7.5. Linking Multiple Scales and/or Different Regions

[91] Imaging of different geophysical regions such as the solar region, magnetosphere, and ionosphere leads to the need to self-consistently couple these different imaged regions into a single coherent picture. Self-consistently combining imaging results at different spatial scales is also desired. For example, ionospheric diffraction tomography acts on irregularities over scales of a few meters to few kilometers. Global 4-D imaging acts over (horizontal) scales ranging from a few tens of kilometers to the globe. A dense network system would image the scales in between global and irregularity scales. These differently scaled imaging systems should all transition self-consistently from one to the other, with large, global imaging providing the initial backgrounds for regional imaging, which then provides the gradients that drives the irregularities.
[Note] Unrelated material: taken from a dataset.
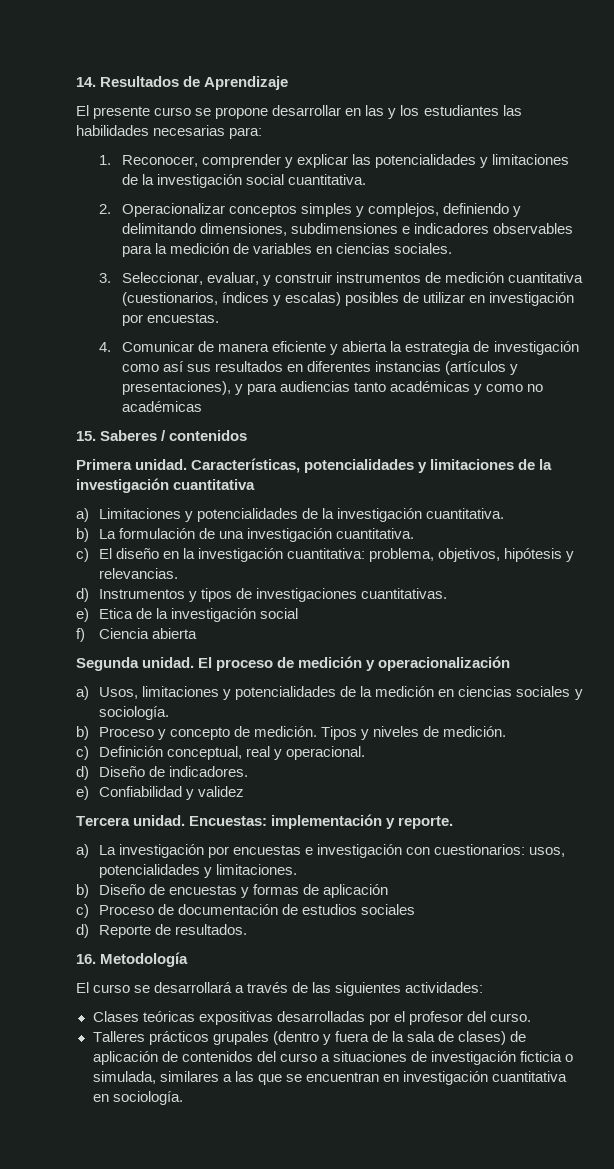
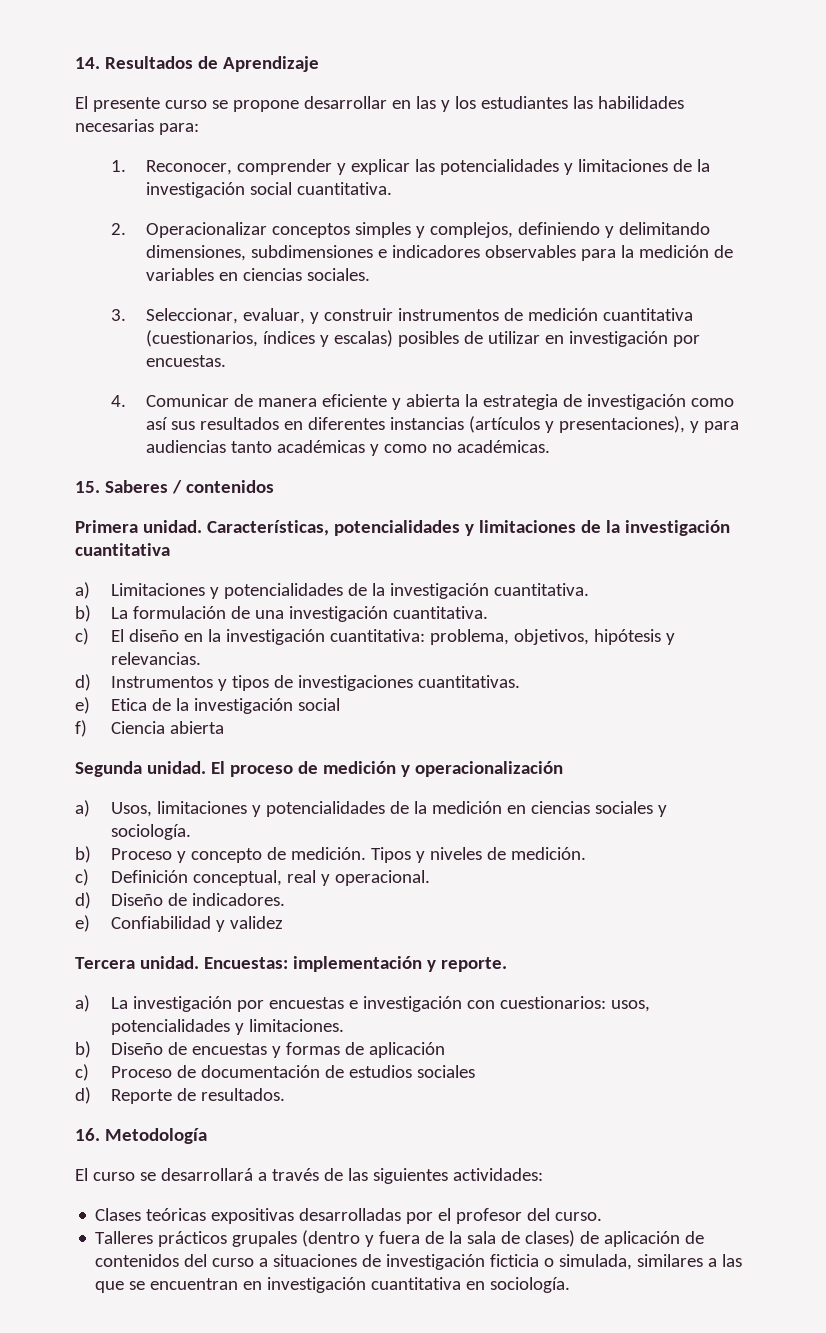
- 4. Comunicar de manera eficiente y abierta la estrategia de investigación como así sus resultados en diferentes instancias (artículos y presentaciones), y para audiencias tanto académicas y como no académicas
+ 4. Comunicar de manera eficiente y abierta la estrategia de investigación como así sus resultados en diferentes instancias (artículos y presentaciones), y para audiencias tanto académicas y como no académicas.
[92] One method that can be used to couple different spatial regions and scales is the full data assimilation approach discussed in section 3.2. Data assimilation techniques combine data (or imaging results) with first-principle models. It is in theory possible to self-consistently couple the models on different spatial scales and in differing geophysical regions, and, in fact, such efforts are underway. Then, these coupled, self-consistent systems can ingest data from a variety of data sources, spatial regions, and spatial scales, use them to self-consistently update the initial conditions in the coupled system and the physical drivers and then produce self-consistent images of the medium on all scales of interest. Nevertheless, the complexity of this should not be underestimated. It is not simply a matter of increasing the resolution; scales are implicit in the formation of the existing ionospheric models, and in order to change scales and resolutions, models require more physics than they currently contain. It is also possible that our understanding of the linkage between the physics of different scales could be deficient.

[93] At this point, data assimilation can be considered as a general technique to ingest data that itself may include 4-D imaging of any combination of parameters in the Sun-Earth system. There are no longer simple integral forward models relating state variables to observations: The full power of self-consistent first-principle physics models is required to couple all the imaging regions together. The ultimate result of such a coupling is a single 4-D imaging result of the entire Sun-Earth system, involving all variables of interest on all spatial and temporal scales of interest.


[94] C.N.M. would like to acknowledge support from the UK research councils EPSRC and PPARC. G.S.B. acknowledges support from NSF and ONR during the preparation of this manuscript. The authors are grateful to the late K. C. Yeh for originally suggesting the idea of doing ionospheric tomography.

[95] The Editor responsible for this paper was Peter Riley. He thanks Manuel Hernández-Pajares, an anonymous technical reviewer, and an anonymous cross-disciplinary reviewer.